Task item => Scan the entries below and give the number of lines containing "order", with no accompanying words.

The data =>
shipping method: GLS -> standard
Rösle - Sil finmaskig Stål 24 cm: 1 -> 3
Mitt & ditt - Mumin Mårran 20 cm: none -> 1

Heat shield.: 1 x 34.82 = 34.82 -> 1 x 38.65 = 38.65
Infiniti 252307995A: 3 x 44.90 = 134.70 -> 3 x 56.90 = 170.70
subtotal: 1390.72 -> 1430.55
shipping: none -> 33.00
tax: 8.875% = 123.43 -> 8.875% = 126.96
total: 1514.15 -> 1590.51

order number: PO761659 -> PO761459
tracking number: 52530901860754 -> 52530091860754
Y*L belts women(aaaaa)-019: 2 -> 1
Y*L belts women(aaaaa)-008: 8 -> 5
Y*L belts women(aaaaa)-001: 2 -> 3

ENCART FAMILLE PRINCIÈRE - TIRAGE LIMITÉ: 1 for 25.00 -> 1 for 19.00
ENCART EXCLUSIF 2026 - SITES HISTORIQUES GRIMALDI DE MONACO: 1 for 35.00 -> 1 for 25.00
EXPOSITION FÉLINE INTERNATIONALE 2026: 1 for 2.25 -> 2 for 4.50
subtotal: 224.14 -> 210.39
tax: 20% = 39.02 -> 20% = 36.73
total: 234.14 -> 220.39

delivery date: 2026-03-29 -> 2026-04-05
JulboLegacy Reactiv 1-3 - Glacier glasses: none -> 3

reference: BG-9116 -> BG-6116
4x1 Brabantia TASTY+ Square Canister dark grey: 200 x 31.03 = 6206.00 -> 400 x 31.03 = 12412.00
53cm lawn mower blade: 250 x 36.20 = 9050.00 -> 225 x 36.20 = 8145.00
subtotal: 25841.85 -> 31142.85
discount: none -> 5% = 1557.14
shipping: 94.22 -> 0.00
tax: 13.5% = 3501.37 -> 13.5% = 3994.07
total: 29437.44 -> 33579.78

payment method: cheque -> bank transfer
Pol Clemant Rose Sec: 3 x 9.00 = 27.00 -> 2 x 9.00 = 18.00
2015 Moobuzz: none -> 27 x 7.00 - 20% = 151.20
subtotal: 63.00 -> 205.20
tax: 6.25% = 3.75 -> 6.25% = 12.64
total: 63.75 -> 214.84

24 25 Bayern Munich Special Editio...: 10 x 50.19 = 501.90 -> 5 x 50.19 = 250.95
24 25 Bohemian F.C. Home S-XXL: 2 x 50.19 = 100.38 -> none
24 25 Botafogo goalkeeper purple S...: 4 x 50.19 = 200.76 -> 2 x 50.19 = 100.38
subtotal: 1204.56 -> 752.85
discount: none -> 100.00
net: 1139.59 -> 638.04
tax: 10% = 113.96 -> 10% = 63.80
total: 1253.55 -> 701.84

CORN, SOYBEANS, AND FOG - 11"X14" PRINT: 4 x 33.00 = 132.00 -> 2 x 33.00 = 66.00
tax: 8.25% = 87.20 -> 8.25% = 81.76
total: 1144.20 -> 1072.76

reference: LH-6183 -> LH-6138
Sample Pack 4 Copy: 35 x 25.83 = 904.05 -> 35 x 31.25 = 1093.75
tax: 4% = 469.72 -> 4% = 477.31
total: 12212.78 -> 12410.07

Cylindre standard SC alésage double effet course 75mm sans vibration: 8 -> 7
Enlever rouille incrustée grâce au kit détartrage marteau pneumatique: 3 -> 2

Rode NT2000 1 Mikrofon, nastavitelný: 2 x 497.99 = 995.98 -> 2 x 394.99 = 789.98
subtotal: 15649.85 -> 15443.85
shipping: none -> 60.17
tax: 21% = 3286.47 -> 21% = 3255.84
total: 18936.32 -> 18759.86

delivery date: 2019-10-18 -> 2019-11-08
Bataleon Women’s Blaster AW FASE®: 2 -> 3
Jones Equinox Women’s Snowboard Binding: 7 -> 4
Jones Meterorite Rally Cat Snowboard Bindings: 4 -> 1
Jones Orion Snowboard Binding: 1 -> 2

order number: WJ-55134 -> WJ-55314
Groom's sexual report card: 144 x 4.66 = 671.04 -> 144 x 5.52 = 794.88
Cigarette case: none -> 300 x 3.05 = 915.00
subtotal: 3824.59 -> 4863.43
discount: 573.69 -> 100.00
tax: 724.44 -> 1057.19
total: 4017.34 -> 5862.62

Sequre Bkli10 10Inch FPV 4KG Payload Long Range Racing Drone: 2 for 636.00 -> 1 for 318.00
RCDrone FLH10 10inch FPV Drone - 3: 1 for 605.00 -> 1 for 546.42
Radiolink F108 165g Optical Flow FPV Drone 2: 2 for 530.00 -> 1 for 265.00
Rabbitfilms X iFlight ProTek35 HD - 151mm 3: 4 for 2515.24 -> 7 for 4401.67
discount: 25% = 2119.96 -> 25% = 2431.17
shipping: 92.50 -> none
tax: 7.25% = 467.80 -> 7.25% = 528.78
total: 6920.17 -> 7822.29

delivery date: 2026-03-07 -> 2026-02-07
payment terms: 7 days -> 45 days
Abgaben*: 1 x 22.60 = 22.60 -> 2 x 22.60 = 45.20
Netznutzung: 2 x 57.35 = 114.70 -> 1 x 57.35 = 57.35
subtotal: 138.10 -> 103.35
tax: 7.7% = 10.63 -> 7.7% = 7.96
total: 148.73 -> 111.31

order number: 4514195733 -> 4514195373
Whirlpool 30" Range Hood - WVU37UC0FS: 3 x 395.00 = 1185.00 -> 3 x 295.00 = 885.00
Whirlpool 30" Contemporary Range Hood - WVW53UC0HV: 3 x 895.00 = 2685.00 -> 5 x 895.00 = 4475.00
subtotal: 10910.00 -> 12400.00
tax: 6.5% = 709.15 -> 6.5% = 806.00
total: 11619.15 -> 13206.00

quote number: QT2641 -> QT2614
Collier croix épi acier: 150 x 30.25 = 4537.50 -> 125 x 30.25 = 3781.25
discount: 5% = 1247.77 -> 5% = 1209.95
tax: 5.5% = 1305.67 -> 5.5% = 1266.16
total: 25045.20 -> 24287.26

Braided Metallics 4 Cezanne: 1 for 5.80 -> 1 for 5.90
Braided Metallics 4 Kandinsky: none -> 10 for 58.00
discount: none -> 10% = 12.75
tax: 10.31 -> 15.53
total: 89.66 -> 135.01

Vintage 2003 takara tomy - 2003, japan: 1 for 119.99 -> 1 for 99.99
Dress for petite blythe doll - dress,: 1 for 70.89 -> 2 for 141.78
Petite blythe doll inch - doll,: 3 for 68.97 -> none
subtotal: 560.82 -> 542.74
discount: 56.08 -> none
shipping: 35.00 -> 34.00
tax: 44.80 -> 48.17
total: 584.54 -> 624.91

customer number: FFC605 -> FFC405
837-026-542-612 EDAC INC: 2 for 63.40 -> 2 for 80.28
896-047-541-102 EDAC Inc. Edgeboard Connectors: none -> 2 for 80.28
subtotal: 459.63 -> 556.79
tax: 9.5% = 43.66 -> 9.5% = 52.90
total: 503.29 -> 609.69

Task response => 3